Electric Labour Fabrication
  [vote for,

Make an exoskeleton which communicates all your movements in a VR kind of way and link it to a half-scale model of yourself, with all the joints and so forth. Get into the VR exoskeleton thingy and, as the midget-sized avatar, make a scale model of your elf, but interfacing it to the first exoskeleton. Do that and switch off the first. As the quarter-sized gnome, do the same again, and so on until you get a tiny model of your elf wherewith you can interact.

Forget the larger models and proceed to make microelectronic devices using a hammer and anvil, potter's wheel, glass-blowing and so forth, in other words traditional craft techniques.

Then, box up your lovingly crafted super-high tech PDA, cellphone or whatever and stamp "Made by an Elf®" on the side - Electric Labour Fabrication.

nineteenthly, Feb 12 2010

Feynman: Plenty of Room at the Bottom (1959) https://web.pa.msu....man_plentySpace.pdf
Search for "A hundred tiny hands". [jutta, Sep 15 2022]


       Somethings don't scale.
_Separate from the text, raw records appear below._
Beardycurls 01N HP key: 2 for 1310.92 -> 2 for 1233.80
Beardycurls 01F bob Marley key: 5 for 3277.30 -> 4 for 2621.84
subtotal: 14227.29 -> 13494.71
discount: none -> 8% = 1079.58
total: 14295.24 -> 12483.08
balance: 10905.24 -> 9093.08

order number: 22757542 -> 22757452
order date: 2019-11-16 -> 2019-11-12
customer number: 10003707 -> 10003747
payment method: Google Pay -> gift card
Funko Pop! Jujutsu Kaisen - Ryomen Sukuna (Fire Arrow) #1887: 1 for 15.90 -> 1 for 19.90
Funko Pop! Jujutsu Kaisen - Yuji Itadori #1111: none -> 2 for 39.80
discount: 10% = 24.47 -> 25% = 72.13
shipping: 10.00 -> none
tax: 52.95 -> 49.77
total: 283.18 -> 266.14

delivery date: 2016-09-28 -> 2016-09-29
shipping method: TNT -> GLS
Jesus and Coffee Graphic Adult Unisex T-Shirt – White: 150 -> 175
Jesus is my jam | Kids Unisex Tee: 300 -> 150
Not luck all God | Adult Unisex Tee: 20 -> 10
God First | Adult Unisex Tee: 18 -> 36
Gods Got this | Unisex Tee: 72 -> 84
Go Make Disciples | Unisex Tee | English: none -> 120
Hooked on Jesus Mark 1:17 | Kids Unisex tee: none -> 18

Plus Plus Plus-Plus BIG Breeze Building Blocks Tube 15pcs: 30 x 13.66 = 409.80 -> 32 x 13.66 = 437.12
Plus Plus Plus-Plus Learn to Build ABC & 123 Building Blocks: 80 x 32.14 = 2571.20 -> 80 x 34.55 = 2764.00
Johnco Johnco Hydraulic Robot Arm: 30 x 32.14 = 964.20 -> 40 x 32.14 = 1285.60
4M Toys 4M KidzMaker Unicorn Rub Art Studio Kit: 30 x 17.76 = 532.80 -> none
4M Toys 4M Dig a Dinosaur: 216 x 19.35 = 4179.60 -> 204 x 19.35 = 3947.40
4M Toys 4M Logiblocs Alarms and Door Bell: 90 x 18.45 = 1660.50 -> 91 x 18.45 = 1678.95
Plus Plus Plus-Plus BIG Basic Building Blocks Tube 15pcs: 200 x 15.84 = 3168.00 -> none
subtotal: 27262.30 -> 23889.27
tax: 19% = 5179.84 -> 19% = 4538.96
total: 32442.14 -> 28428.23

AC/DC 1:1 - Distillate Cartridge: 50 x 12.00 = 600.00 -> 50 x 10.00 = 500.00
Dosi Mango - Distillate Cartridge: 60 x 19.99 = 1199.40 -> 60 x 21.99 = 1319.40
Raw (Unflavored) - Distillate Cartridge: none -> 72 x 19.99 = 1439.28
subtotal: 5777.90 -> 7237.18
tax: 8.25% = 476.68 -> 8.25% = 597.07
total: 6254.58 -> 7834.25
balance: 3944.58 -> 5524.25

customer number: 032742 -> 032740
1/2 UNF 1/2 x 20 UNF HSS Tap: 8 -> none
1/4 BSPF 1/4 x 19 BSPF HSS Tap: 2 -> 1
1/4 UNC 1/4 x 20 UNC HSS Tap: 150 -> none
Also the basic concept is well known.
MechE, Feb 12 2010

       Depends. Whereas it may not be possible to practice carpentry, for example, of the same kind as our scale of carpentry on a splinter as well as a plank, new manual techniques can be developed which are nonetheless different. It would also be interesting to ascertain what doesn't work and why.   

       I am of course no expert in micro-fluidics, but i wonder if it'd be as simple as using a less viscous fluid in some cases, so for example pottery might not work with clay as such, but that's not the only ceramic.
nineteenthly, Feb 12 2010

       I was thinking more the actuators and sensors embedded in your tele-robot.
MechE, Feb 12 2010

       I did wonder if you meant one or the other. I'm not talking microscopic people here, just ones a few centimetres high. You could have unusually large, tarsier-like eyes for example.
nineteenthly, Feb 12 2010

       A 5 centimeter tall person would have a finger joint approximately .7mm long. Finding a motor in that scale is not impossible, but would be difficult. A traditional wound motor will not, you'd probably be looking piezo actuators.
MechE, Feb 12 2010

       hmm... but you could probably approximate the "feel" of a piezo activator in larger-scale motors on the waldo. What would be odd is the translations of sound and sight into ultrasonic and ultraviolet ranges... static charge would tend toward some weird attraction/repulsion effects at that level(?)
FlyingToaster, Feb 12 2010

       You can invent it on your way down with clues from enormous books, and have hands-on experience into the bargain. Also, i have cillia in my lungs and leukocytes that seem to move OK.
nineteenthly, Feb 12 2010

       Yes, and one of the major developments in active nano-technology is the begining of approaches that actually implement protein motors like those found in cillia, but it's not even begining to be in production yet.   

       [FlyingToaster] At the ranges being discussed, I don't think those would be insurmountable, just interesting. If you scale down another few orders of magnitude, then your starting to get into the range where Vanderwalls forces are going to play a major role. This is also the range you'd need to reach to generate the highest level of circuit density currently produced by other techniques. Of course, you'd also spend most of your life to produce a fairly basic processor. A modern high end processor has up to 2000 million transistors. That's a lot of circuit paths to etch.
MechE, Feb 12 2010

       could have one of these for the inside of electronics boxes... a miniature janitor with a miniature broom to sweep dust off... maybe a lariat for spider disposal.
FlyingToaster, Feb 12 2010

       There could of course be teams of ELFs, and maybe symmetrical or otherwise strategically arranged automata (heteromata?) could do the same tasks.   

       A lariat would seem oddly floaty - good example of scaling peculiarity.